We read an interesting article during the week that made a bold claim: the best way to predict stock market returns is to look at how much money investors are allocating to equities. (For example, a 50% equity allocation means that the average investor’s portfolio is 50% equities and 50% bonds/cash). The article is about ten years old, so we decided to update the data and see for ourselves if it worked.
The intuition is simple: as investors allocate more money to equities they will, of necessity, have to buy more shares for their portfolio, and sell bonds/cash (the other two key assets) to do so. This will, when done by all investors and across long periods of time, tend to push equity prices up because the average investor is now a net buyer of equities.
Eventually, this process will result in very high allocations to equities and is somewhat self-reinforcing – rising share prices feed investor enthusiasm for equities. As we will see in the chart below, high allocations to equities tend to coincide with the ends of bull markets.
The process will then begin to reverse itself as demand has been sated and the potential returns for equities at peak allocation levels will look poor. This means either that investors begin to sell equities in exchange for bonds or cash, or simply buy lower amounts of equities. In either case, this low demand (or even selling) over long periods of time leads to equities becoming cheap – either because prices have fallen, or because they have not kept up with fundamentals.
We can now begin to see the relationship: at periods of peak equity allocation, equity prices have been rising to high levels. Valuations are likely to be high as a result, and so subsequent returns for equities are likely to be low. At periods of trough equity allocation, subsequent returns are likely to be high because investors will be attracted by low equity prices (and thus high earnings yields) and will begin to increase their allocation to equities.

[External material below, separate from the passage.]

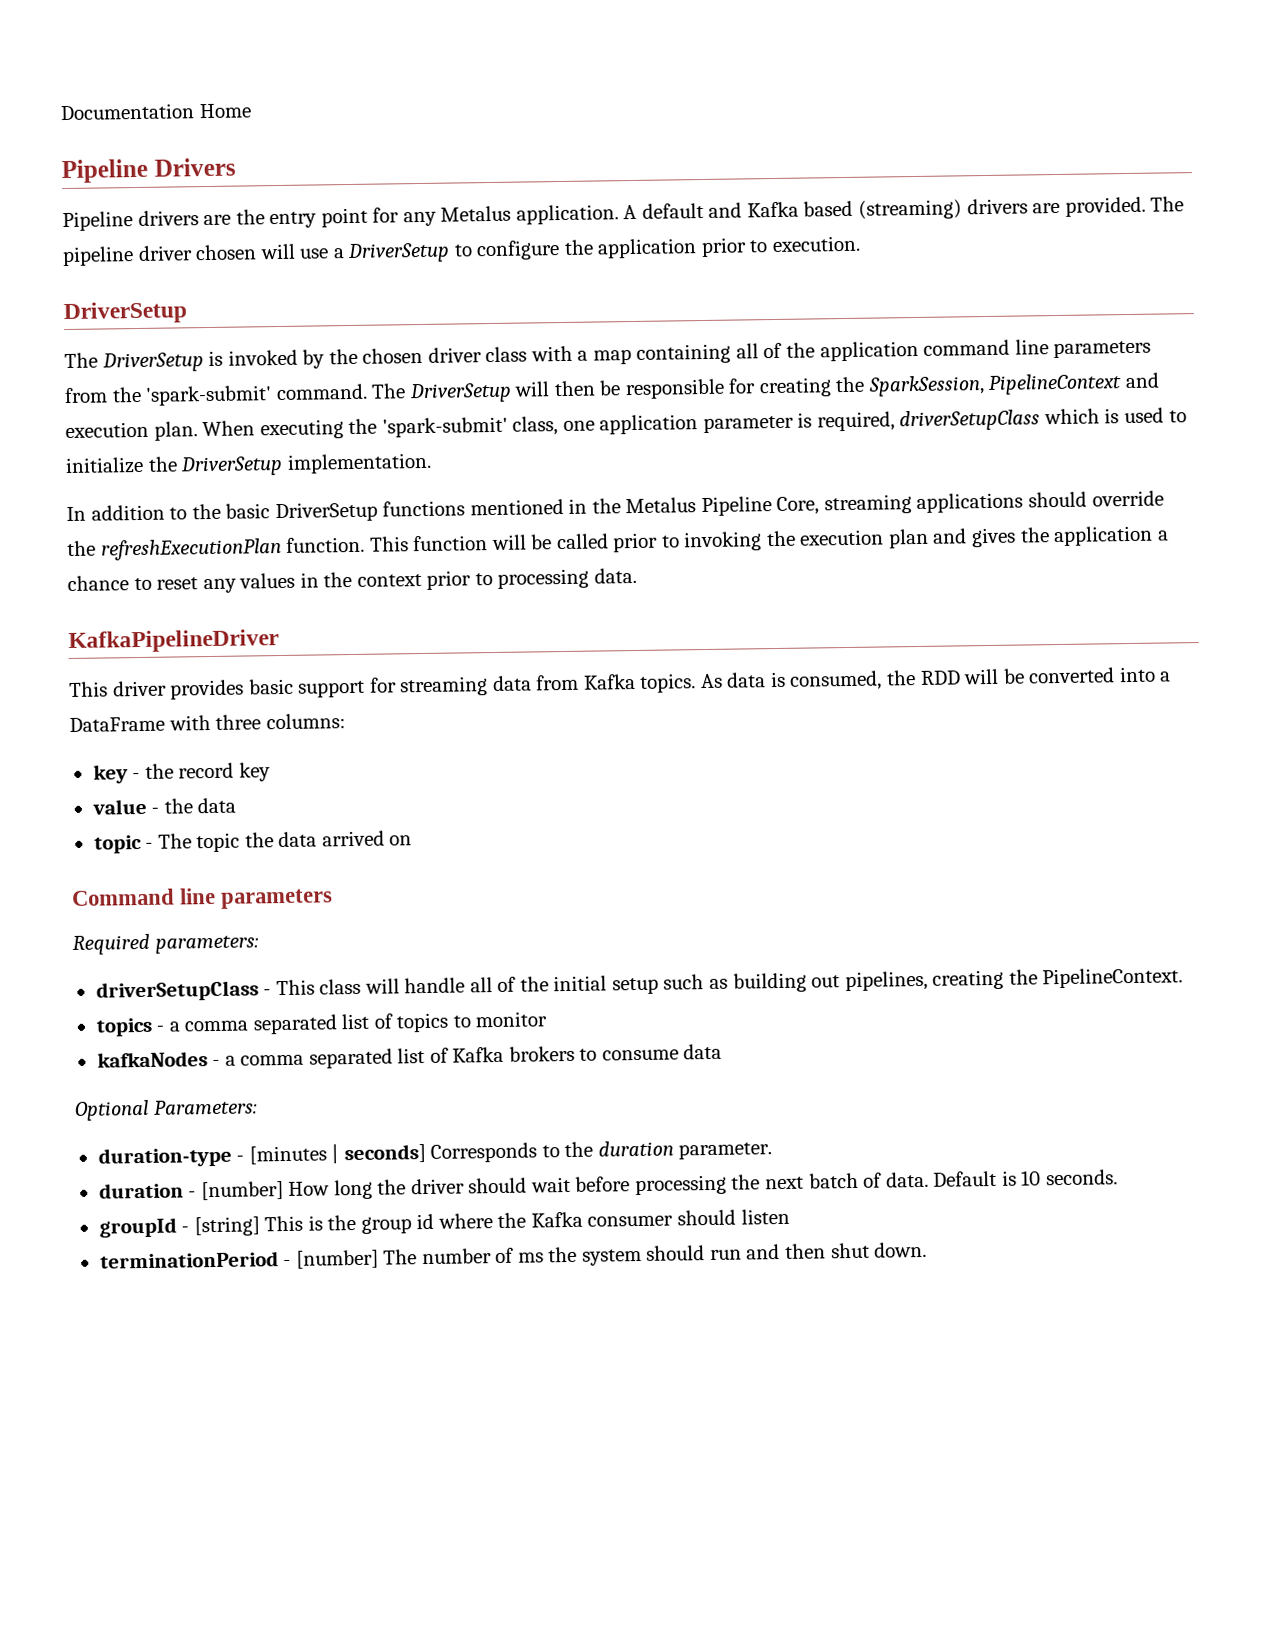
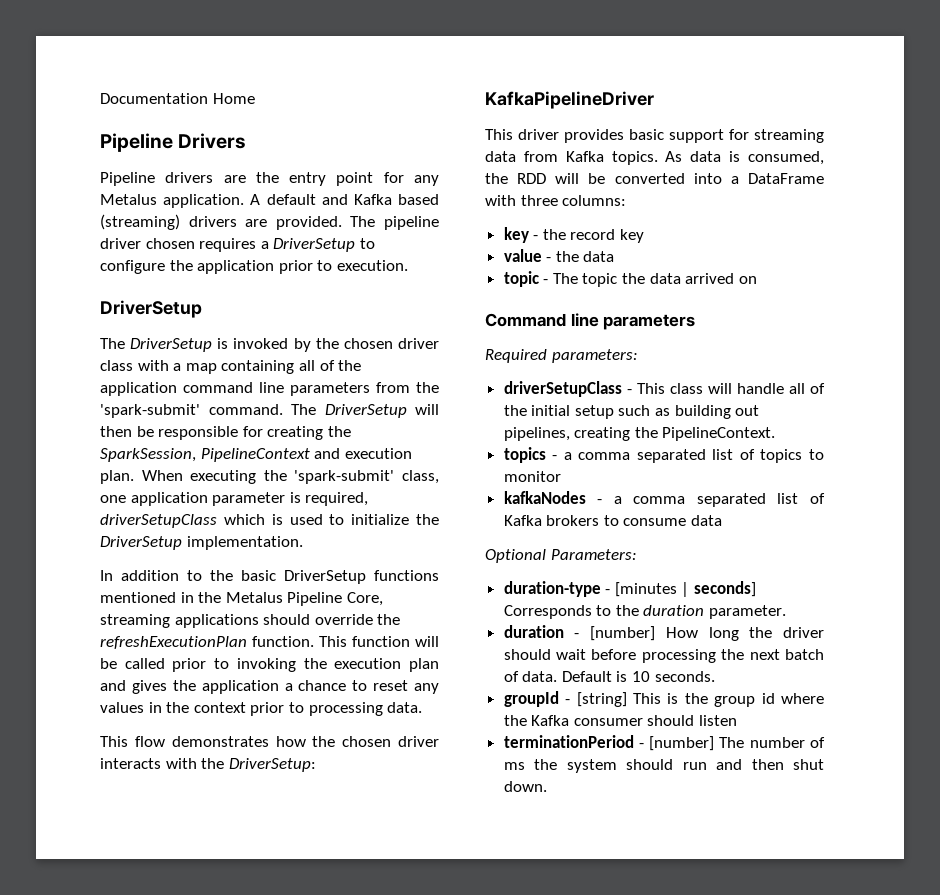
- The pipeline driver chosen will use a DriverSetup to configure the application prior to execution.
+ The pipeline driver chosen requires a DriverSetup to configure the application prior to execution.
+ This flow demonstrates how the chosen driver interacts with the DriverSetup:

The chart above shows this relationship. There’s quite a bit in the chart, but it is well worth the effort to understand.
The blue line shows how much of the average investor’s portfolio is allocated to equities, and the axis is on the left-hand side. The orange line shows future 10-year annualised total returns for the S&P 500. The axis is on the right-hand side and is inverted (because the two series have an inverse relationship – higher allocations lead to lower returns and vice versa). The data has been sourced from the Federal Reserve and Robert Shiller, a Yale economist.
So, for example, we can read the chart as follows, using the points inside the green circle: the blue line shows that investors allocated, on average, 27% of their portfolio to equities in 2009. This makes sense because the global financial crisis had just occurred, share prices had collapsed, and investors were pessimistic. The orange line shows that investors earned an average annualised total return of 16% from equities over the next ten years (2009-2019). In other words, a low starting allocation led to very attractive returns.
What is amazing about the chart is how closely the two measures track each other. It’s highly unusual in finance to get such a clear pattern. The correlation between the two is -93%, suggesting a very strong negative relationship. A negative relationship means that as one variable increases (allocation to equities), the other decreases (10-year returns).
Looking to the future, the implications are clear to us: investor allocations to equities in the US are still high at 44.9% as of the latest reading in December 2022. Although this is down from a high of 52% in 2021, it is still in the top decile of allocations since 1945, so a very high level. Given the strong historic relationship between equity allocations and subsequent returns, we are forced to conclude that returns over the next 10 years are likely to be poor.
The table opposite shows 10-year S&P 500 returns for various allocations. Clearly, the lower the allocation, the higher the subsequent return. When equity allocations have been as high as they are currently (44.9%), subsequent ten-year returns on the S&P 500 have been 0.7-5.4% compound per annum. We can also use a very simple linear regression model, which suggests annualised returns of 3.3% from here – consistent with our first estimate.
We have been saying for some time that the key S&P 500 Index is richly valued relative to historic averages, and high starting valuations lead to poor subsequent returns. This new indicator adds a second way of looking at things, and confirms what we have been saying to date: there is an above-average probability of poor returns on US equities from here on a 5-10 year view. A sharp bear market, of course, could quickly change that.